In der russischen Hauptstadt Moskau ist der Prozess gegen den Düsseldorfer Karnevals-Wagenbauer Jacques Tilly erneut verschoben worden.

    Der russische Praesident Wladimir Putin spiesst den Hoppeditz mit einem Schwert auf. Die Düsseldorfer Karnevalsfigur wiederum schlägt dem in Militaeruniform gekleideten Putin mit einer Narrenpritsche auf den Kopf.
    Der Mottowagen im Düsseldorfer Rosenmontagszug zum Verfahren gegen Tilly: Putin spiesst den Hoppeditz auf. (picture alliance / epd-bild / Hans-Juergen Bauer)
    Eine für heute geplante erste Anhörung wurde auf Antrag der Staatsanwaltschaft mit dem Argument abgesagt, dass die neue Anklagevertreterin mehr Zeit benötige, um sich in den Fall einzuarbeiten. Ein neuer Termin wurde für den 2. April angesetzt.

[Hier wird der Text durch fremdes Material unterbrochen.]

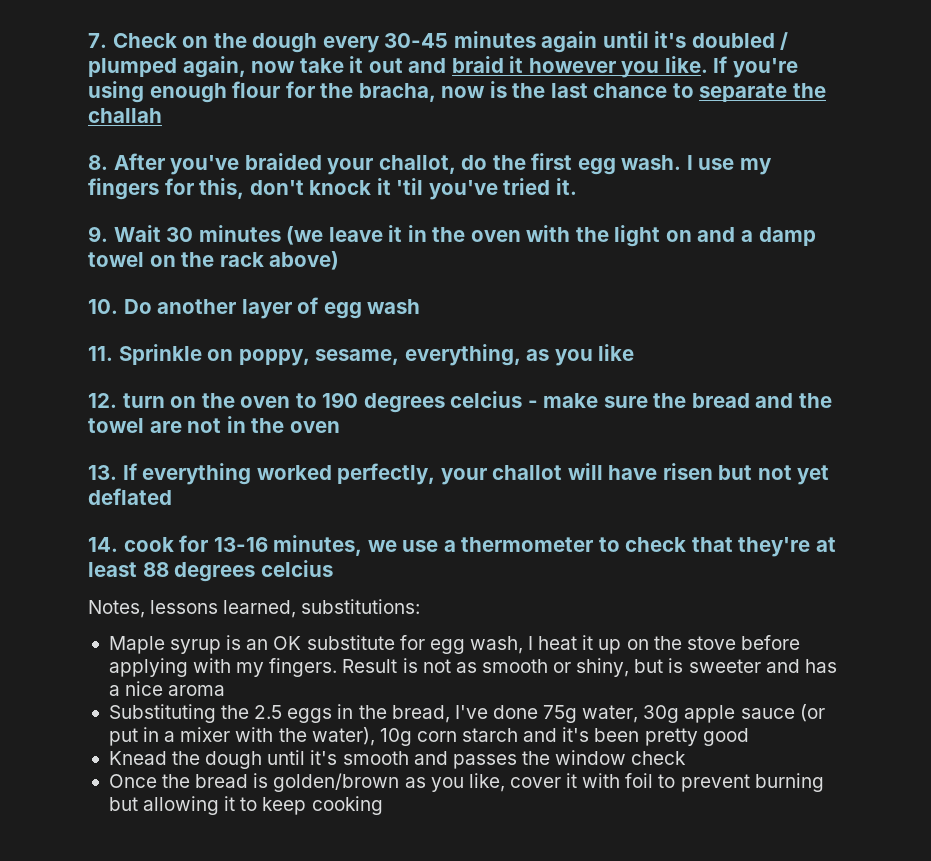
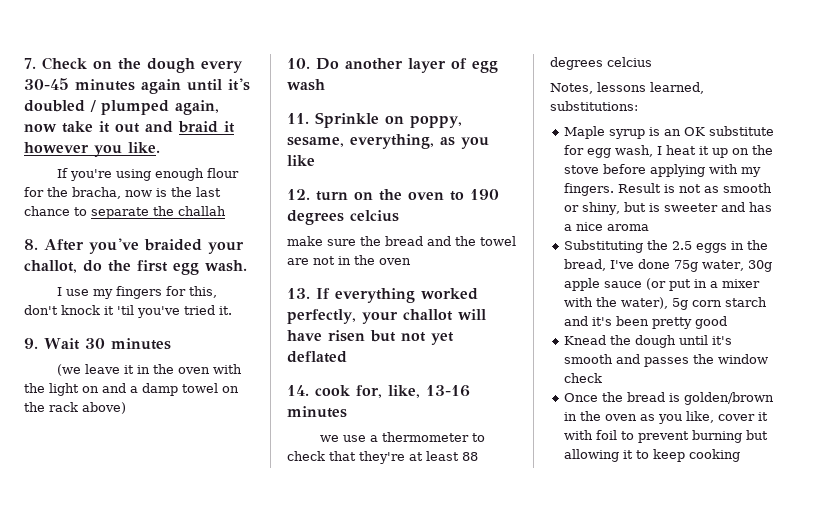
(708, 64) none -> (160, 147) //
(682, 162) none -> (247, 266) //
(281, 233) none -> (171, 344) //
[527,400,538,408] - -> (399, 216) //
[179,535,363,556] for 13-16 minutes, -> [356,385,470,398] [287,406,347,418] for, like, 13-16 minutes //
[379,728,412,746] 10g -> [672,298,689,310] 5g
(400, 782) none -> [564,411,638,421] in the oven

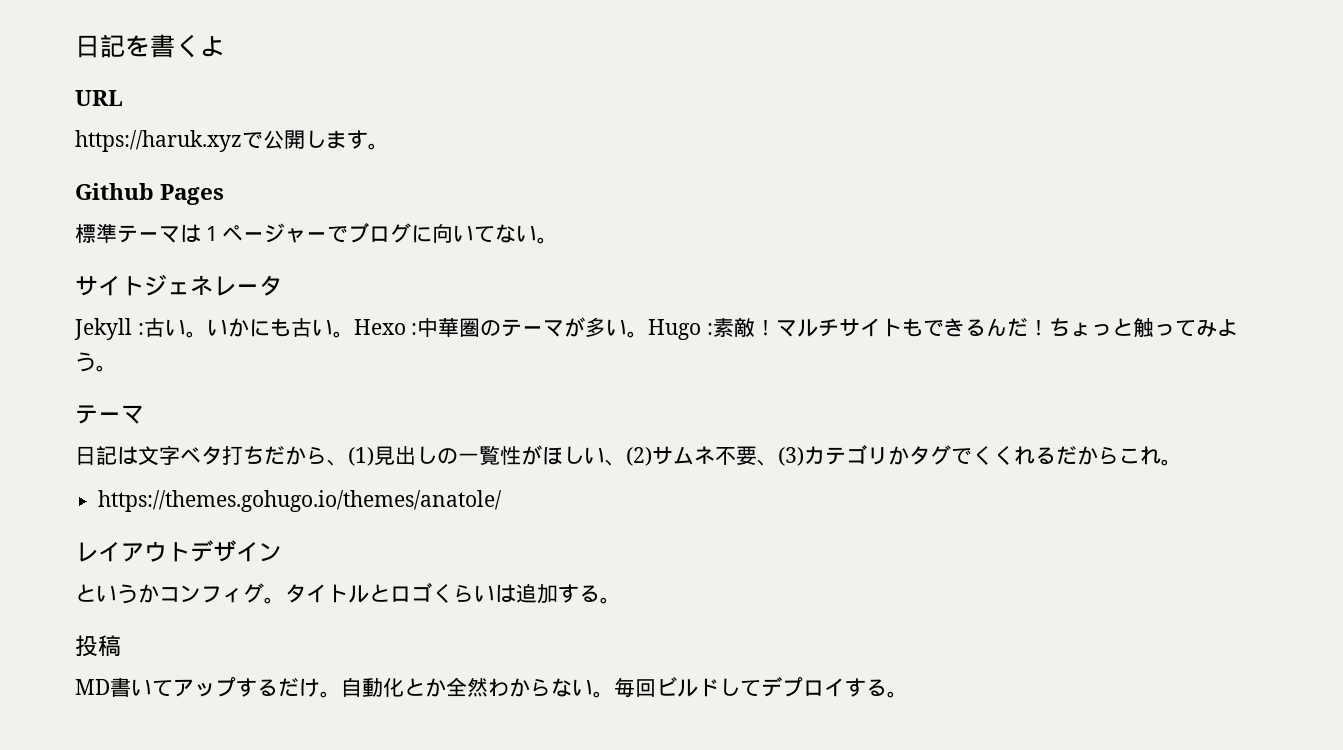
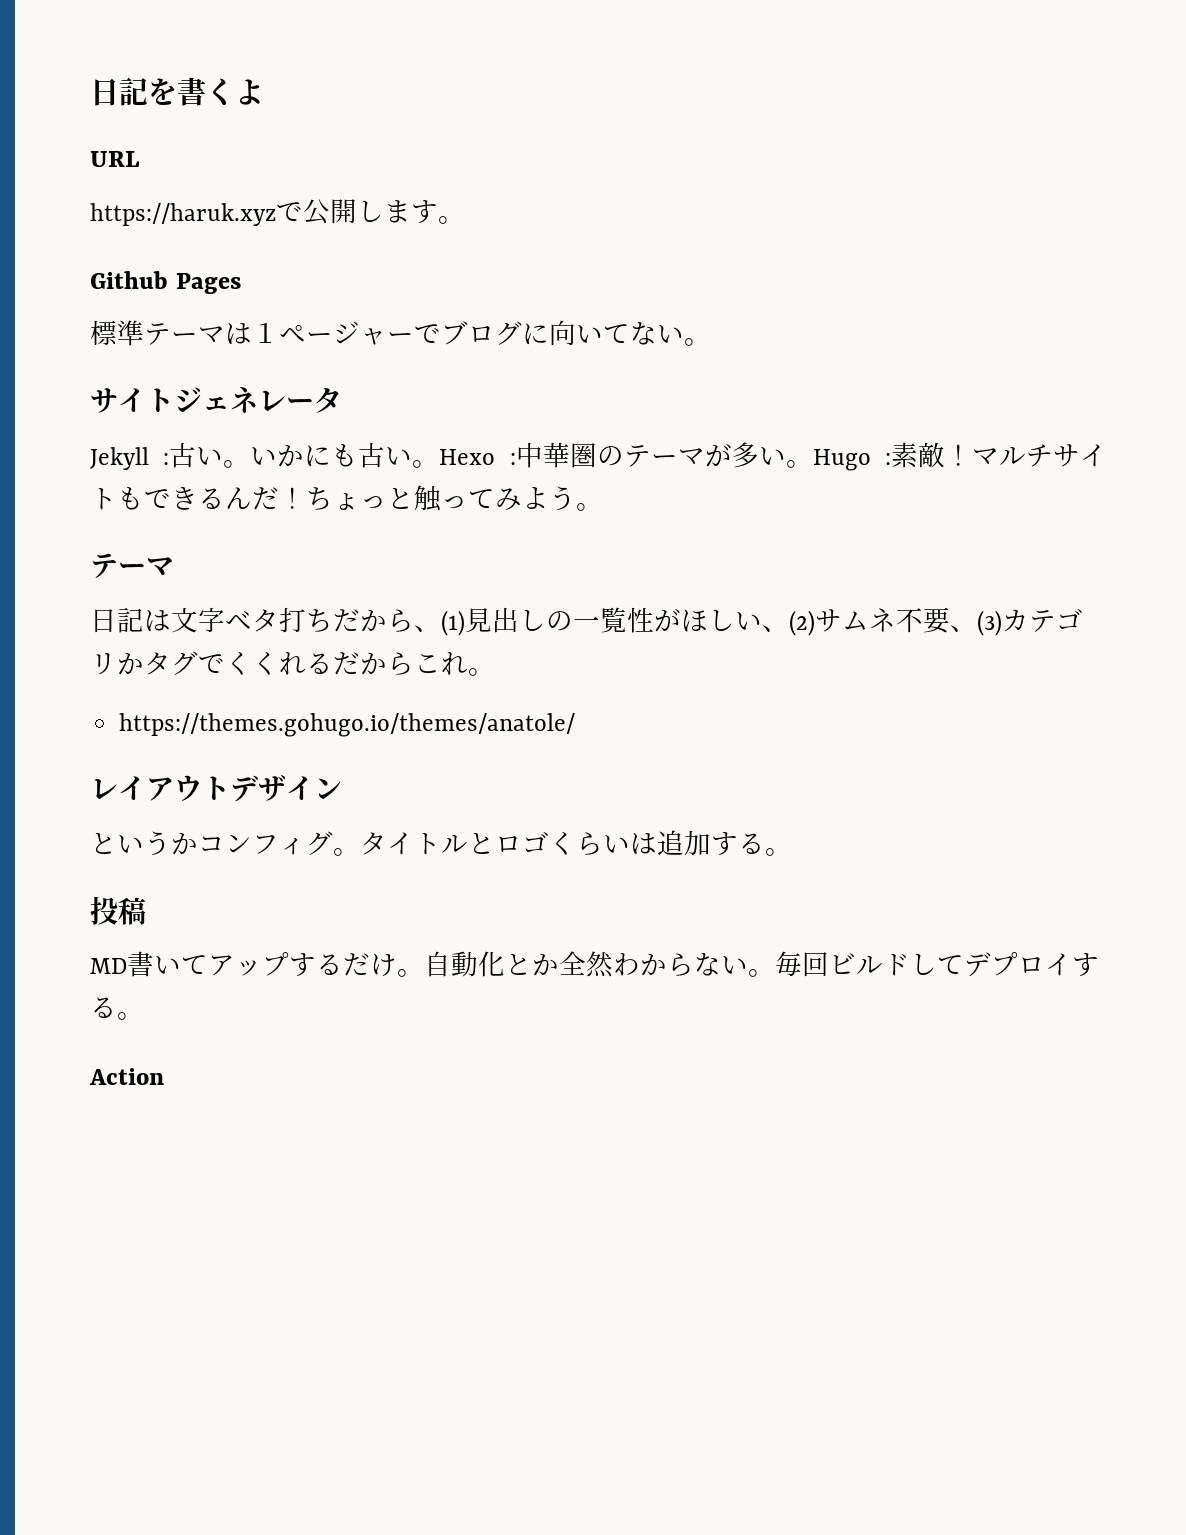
(908, 694) none -> [89,1068,164,1085] // Action

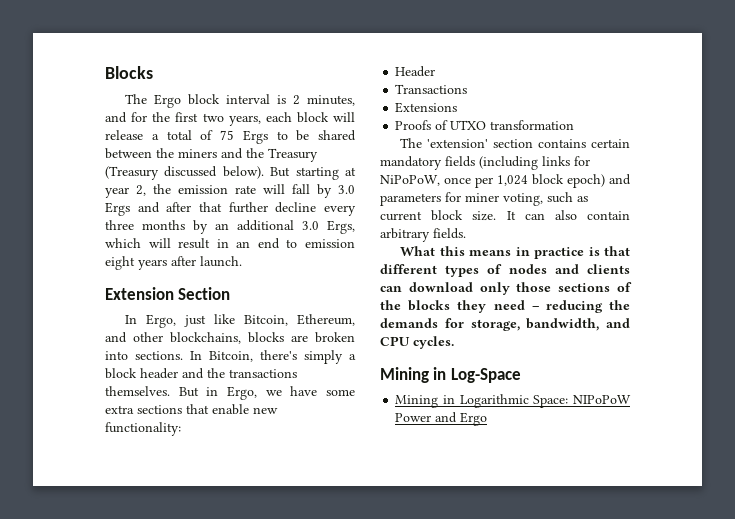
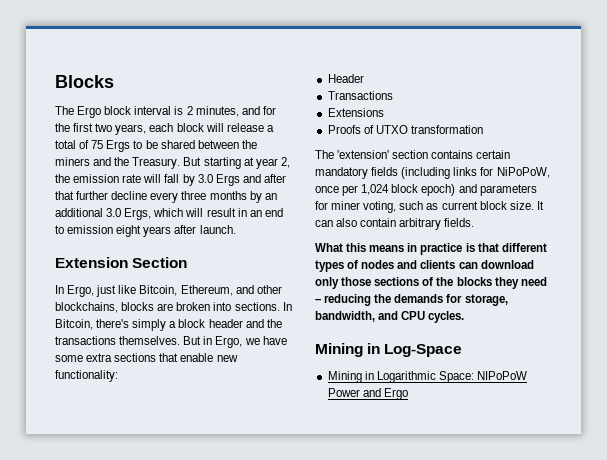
[268,148,318,162] [105,166,264,180] Treasury (Treasury discussed below). -> [132,157,181,169] Treasury.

    Die Moskauer Justiz wirft Tilly vor, mit seinen russlandkritischen Wagen religiöse Gefühle der Menschen zu verletzen und die russischen Streitkräfte zu diskreditieren. Tilly droht eine langjährige Haftstrafe. Allerdings liefert Deutschland seine Staatsbürger nicht nach Russland aus. Menschenrechtler sehen in dem Prozess ein weiteres Vorgehen der russischen Regierung gegen die Meinungsfreiheit.
    Diese Nachricht wurde am 16.03.2026 im Programm Deutschlandfunk gesendet.